— Так и моя фамилия Берковиц, — сказала одна из них.
Она говорила с идишским акцентом, и это — вкупе с платьем и манерами — делало ее куда ближе к моему деду и бабке, чем к моим родителям и их друзьям. Отца, очевидно, посетила та же мысль: он не то, что здешние старики, более того, он вообще не отсюда.
— Я Берковиц, но не та, — жизнерадостно оповестила нас она.
— Берковиц — откуда? — спросил отец.
— Как откуда?

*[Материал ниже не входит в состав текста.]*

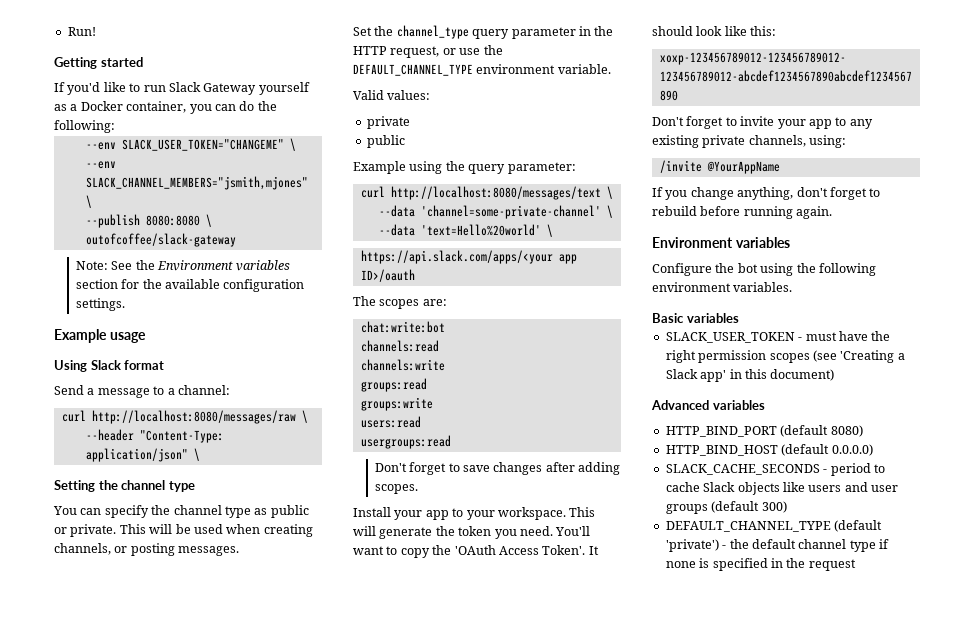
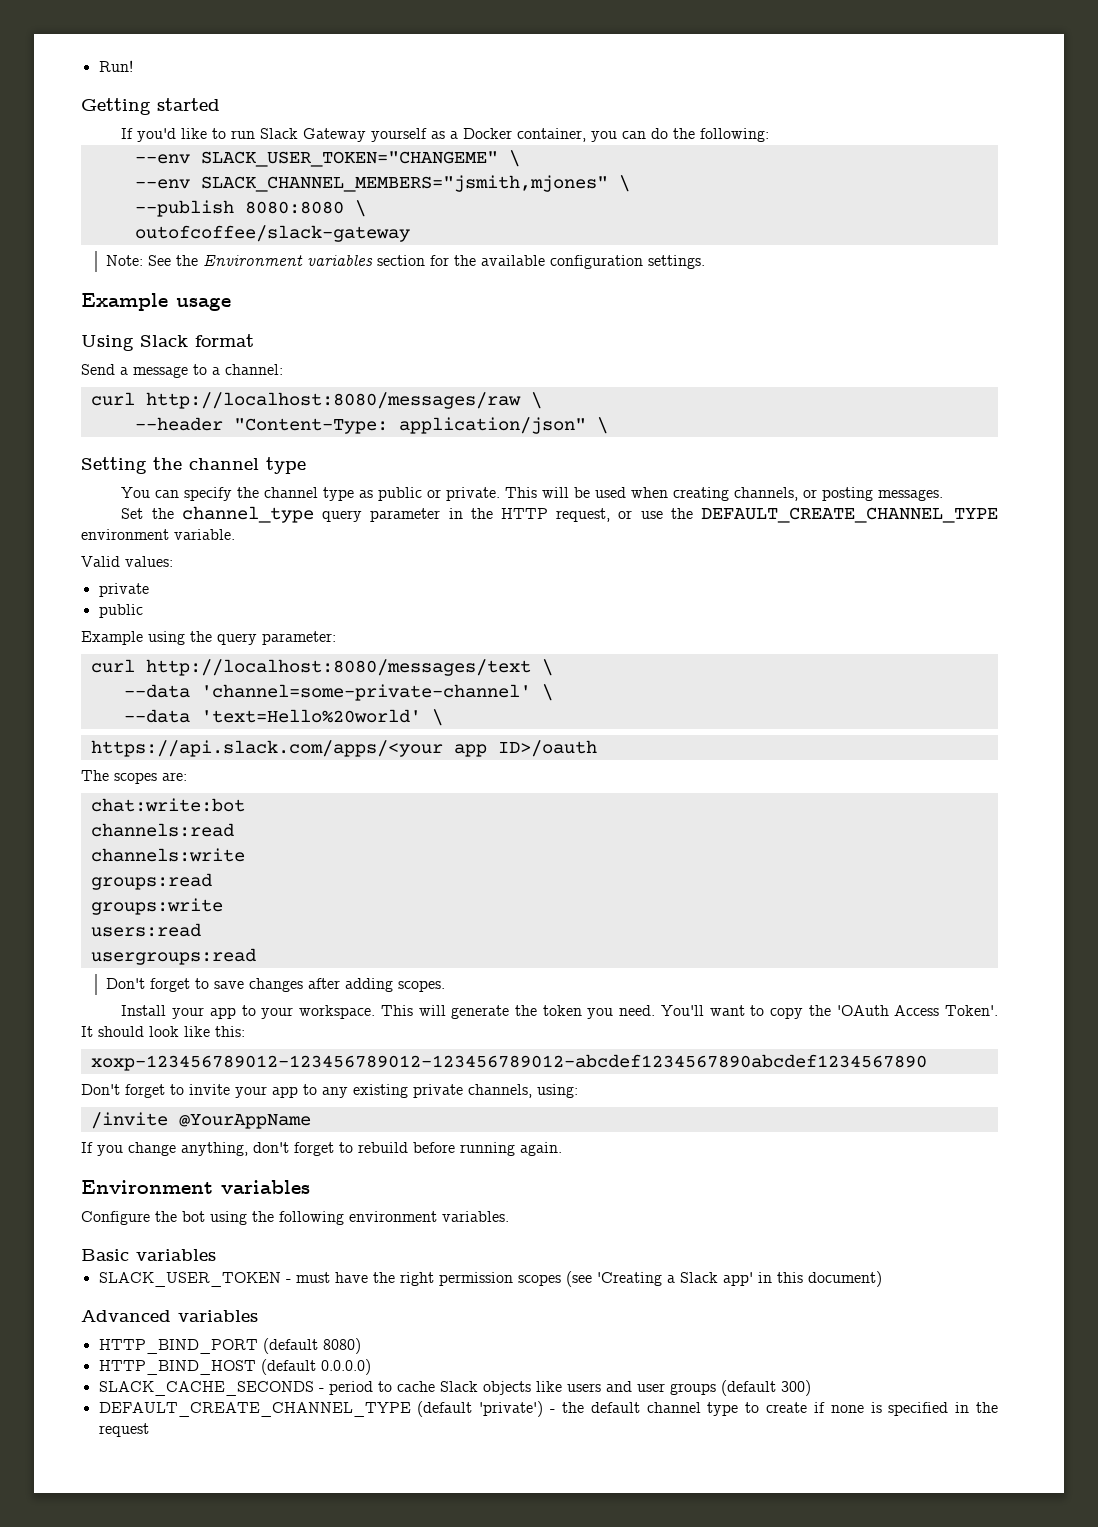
- Set the channel_type query parameter in the HTTP request, or use the DEFAULT_CHANNEL_TYPE environment variable.
+ Set the channel_type query parameter in the HTTP request, or use the DEFAULT_CREATE_CHANNEL_TYPE environment variable.
- DEFAULT_CHANNEL_TYPE (default 'private') - the default channel type if none is specified in the request
+ DEFAULT_CREATE_CHANNEL_TYPE (default 'private') - the default channel type to create if none is specified in the request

Из Ньюарка, конечно.
Я и глазом не успел моргнуть, а папа уже выяснил, что знал ее покойного мужа — тот владел Центральным канцелярским магазином на Сентрал-авеню — и что миссис Берковиц знала брата его друга Фейнера и т. д.
Дома он был угрюмым, раздражительным, по дороге в Уэст-Ориндж — замкнутым, суровым, но стоило ему встретить кого-то, кто знал его ньюаркских знакомых, вмиг повеселел, забылся — стал разговорчивым, оживленным, компанейским, то есть тем предприимчивым служащим страховой компании, который за годы работы страховым агентом и помощником менеджера перезнакомился чуть не со всеми еврейскими семьями в Ньюарке.
Забыв не только о своих горестях, но и о том, что нас сюда привело, он перечислил миссис Берковиц всех владельцев введений, граничивших с магазином ее мужа на Сентрал-веню лет сорок назад.
Я стоял, ждал, пока отец демонстрировал свою замечательную память, когда же он кончил, снова попросил старушку объяснить, как пройти к миссис Берковиц. Оказалось, что объяснить она не может. Она начала объяснять, но сбилась — ей не удавалось сосредоточиться.
— Слушайте, — сказала она после того, как безуспешно попыталась собраться с мыслями. — Голова моя садовая, лучше я покажу вам, где она живет.
Другая женщина за все время, пока они вели нас к двери в коридор, где помещалась квартира Изабел Берковиц, не произнесла ни слова, и я понял, что она перенесла инсульт. Отец тоже это заметил, и мне, хоть он и молчал, снова послышалось, как он утверждает: я не то, что здешние старики. «Все так, — думал я, — но, учитывая, что ты за старик, одиночества тебе не перенести».
Искомая миссис Берковиц оказалась — и у меня отлегло от сердца — сметливой, живой, привлекательной женщиной, к тому же она выглядела лет на десять моложе своих семидесяти. Ее двухкомнатную квартиру, правда, несколько тесноватую, заливало солнце, на стенах висели небольшие картины, которые она собирала всю жизнь. Одну из них — яркий натюрморт — написала она сама, его окружали ее вышивки в рамочках. Она, похоже, нам обрадовалась, тут же предложила выпить чего-нибудь прохладительного и, когда она минут через пять ненадолго нас оставила, отец повернулся ко мне и сказал:
— Чудо что за дамочка!
Хотя Изабел — она начала работать медсестрой в Бруклине, а закончила администратором системы государственного здравоохранения в Нью-Йорке — была чуть более светской, чем мама, но смесью доброжелательности и живости, добродушия и любезности очень напоминала маму в годы моего детства и отрочества. Наверное, из-за этого сходства отец и выпалил — мы ждали в коридоре, пока Изабел закрывала квартиру, чтобы повести нас осматривать «Плазу», — так, словно все его беды остались позади:
— До чего ж она мне нравится! Она — прелесть!
Изабел рассказала, что переехала сюда в октябре, когда «Плаза» только открылась, до сих пор все еще «акклиматизируется» и дается ей это нелегко. Уж очень здешняя жизнь непохожа на ее прежнюю. У них с покойным мужем — энергичным, пробившимся из низов человеком, чья биография не слишком отличалась от отцовской, — была в Джерси-сити просторная квартира с видом на статую Свободы. Тем не менее она от нее отказалась и переехала в «Плазу»: в последнее время стала прихварывать и решила поселиться поближе к Берковицам.
Отец ошарашил меня, сказав:
— Да, да, прекрасная семья.
До этого он не подавал виду, что знает Изабел так же, как и родственников другой миссис Берковиц. Впрочем, не исключено, что он всего-навсего старался расположить к себе женщину, к которой, судя по всему, его повлекло с такой безудержной силой, что я только диву давался.
Когда мы шли по коридору, Изабел Берковиц сказала:
— Так вы и есть Филип Рот. Я хочу вас поблагодарить: вы доставили мне столько веселых минут, — и, повернувшись к отцу, добавила: — Да уж, чувства юмора вашему сыну не занимать стать.